Tobías sentiu-a. Tinha o sangue doce para os caranguejos e passava a maior parte da noite a espantá-los da cama, até que virava a brisa e conseguia dormir. Durante as suas longas insónias tinha aprendido a distinguir qualquer mudança do ar. De maneira que quando sentiu um cheiro de rosas não precisou de abrir a porta para saber que era um cheiro do mar.
Levantou-se tarde. Clotilde estava a acender o lume no pátio. A brisa era fresca e todas as estrelas estavam nos seus lugares, mas era difícil contá-las até ao horizonte, por causa das luzes do mar. Depois de tomar café, Tobías sentiu um ressaibo da noite no paladar.
- Esta noite - recordou - sucedeu uma coisa muito estranha.
Clotilde, evidentemente, não a tinha sentido. Dormia de uma maneira tão pesada que nem sequer recordava os sonhos.
- Era um cheiro de rosas - disse Tobías -, e tenho a certeza de que vinha do mar.
- Não sei a que cheiram as rosas - disse Clotilde. Talvez fosse verdade. O povoado era árido, com um solo duro, gretado pelo salitre, e só de vez em quando alguém trazia de outro lugar um ramo de flores para o atirar ao mar, no sítio de onde se atiravam os mortos.
- É o mesmo cheiro que tinha o afogado de Guacamayal - disse Tobías.
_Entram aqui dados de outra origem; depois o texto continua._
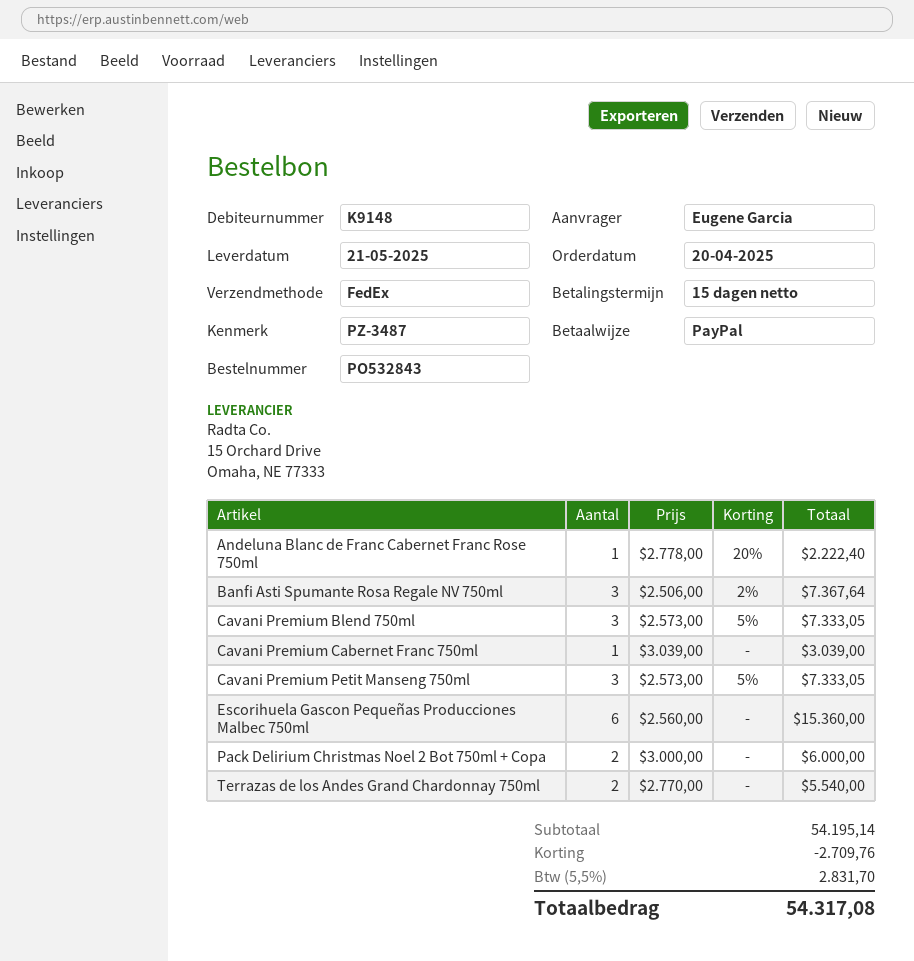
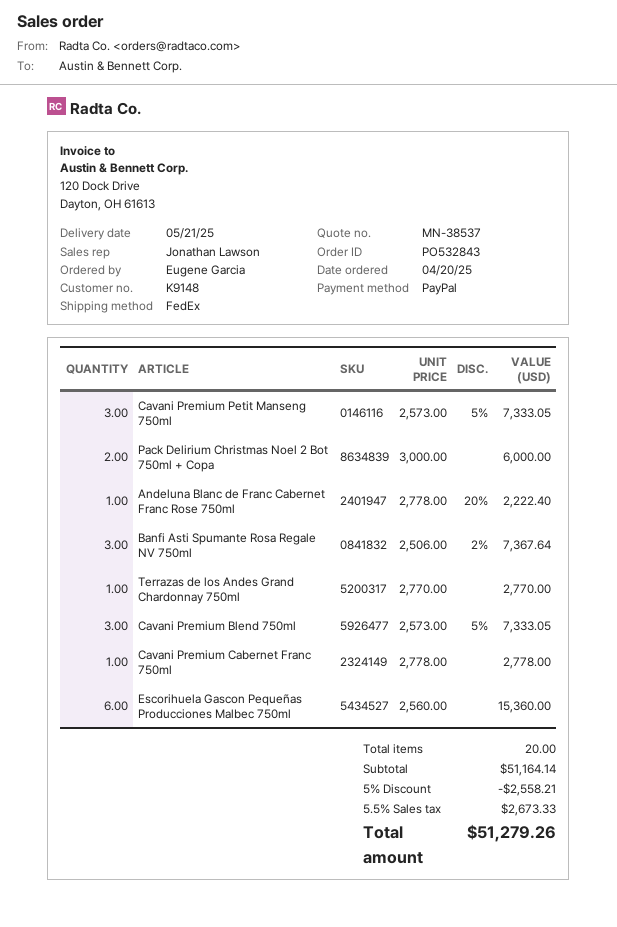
Cavani Premium Cabernet Franc 750ml: 1 x 3039.00 = 3039.00 -> 1 x 2778.00 = 2778.00
Terrazas de los Andes Grand Chardonnay 750ml: 2 x 2770.00 = 5540.00 -> 1 x 2770.00 = 2770.00
subtotal: 54195.14 -> 51164.14
discount: 2709.76 -> 2558.21
tax: 5.5% = 2831.70 -> 5.5% = 2673.33
total: 54317.08 -> 51279.26

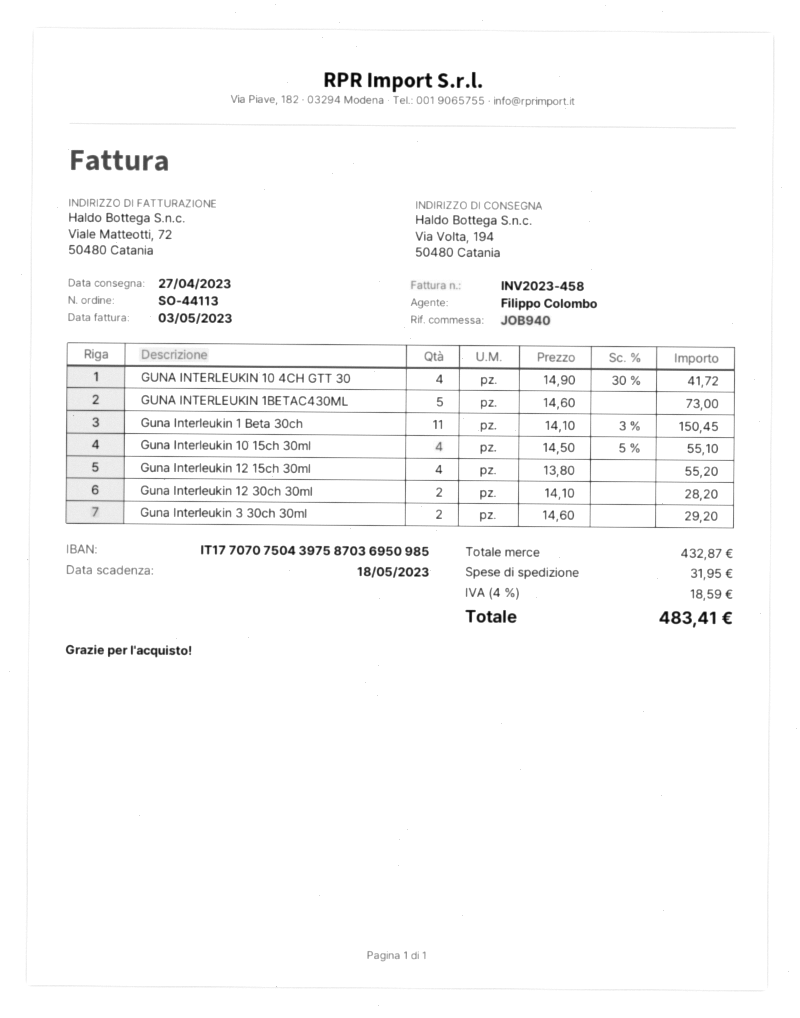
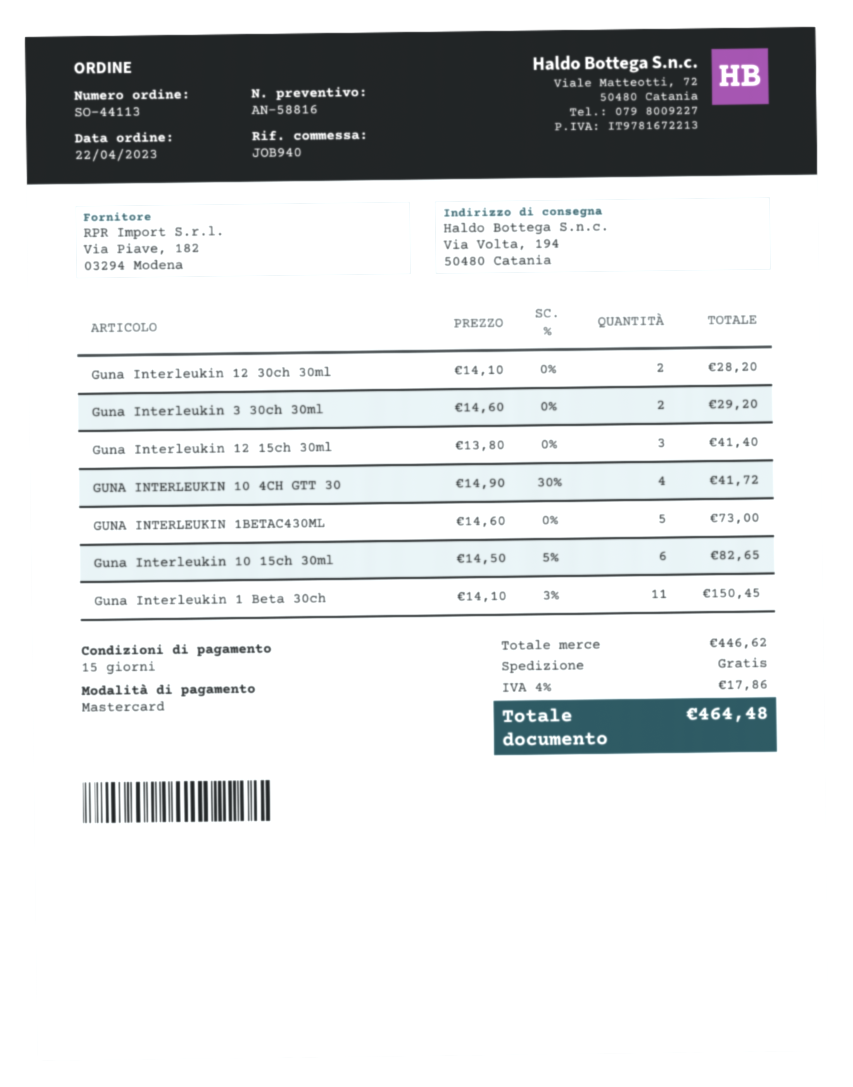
Guna Interleukin 10 15ch 30ml: 4 x 14.50 - 5% = 55.10 -> 6 x 14.50 - 5% = 82.65
Guna Interleukin 12 15ch 30ml: 4 x 13.80 = 55.20 -> 3 x 13.80 = 41.40
subtotal: 432.87 -> 446.62
shipping: 31.95 -> 0.00
tax: 4% = 18.59 -> 4% = 17.86
total: 483.41 -> 464.48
- Está bem - sorriu Clotilde -, então se era um bom cheiro, podes ter a certeza de que não vinha deste mar.
Era, com efeito, um mar cruel. Em certas épocas, enquanto as redes não arrastavam senão lixo em suspensão, as ruas do povoado ficavam cheias de peixes mortos quando se retirava a maré. [...]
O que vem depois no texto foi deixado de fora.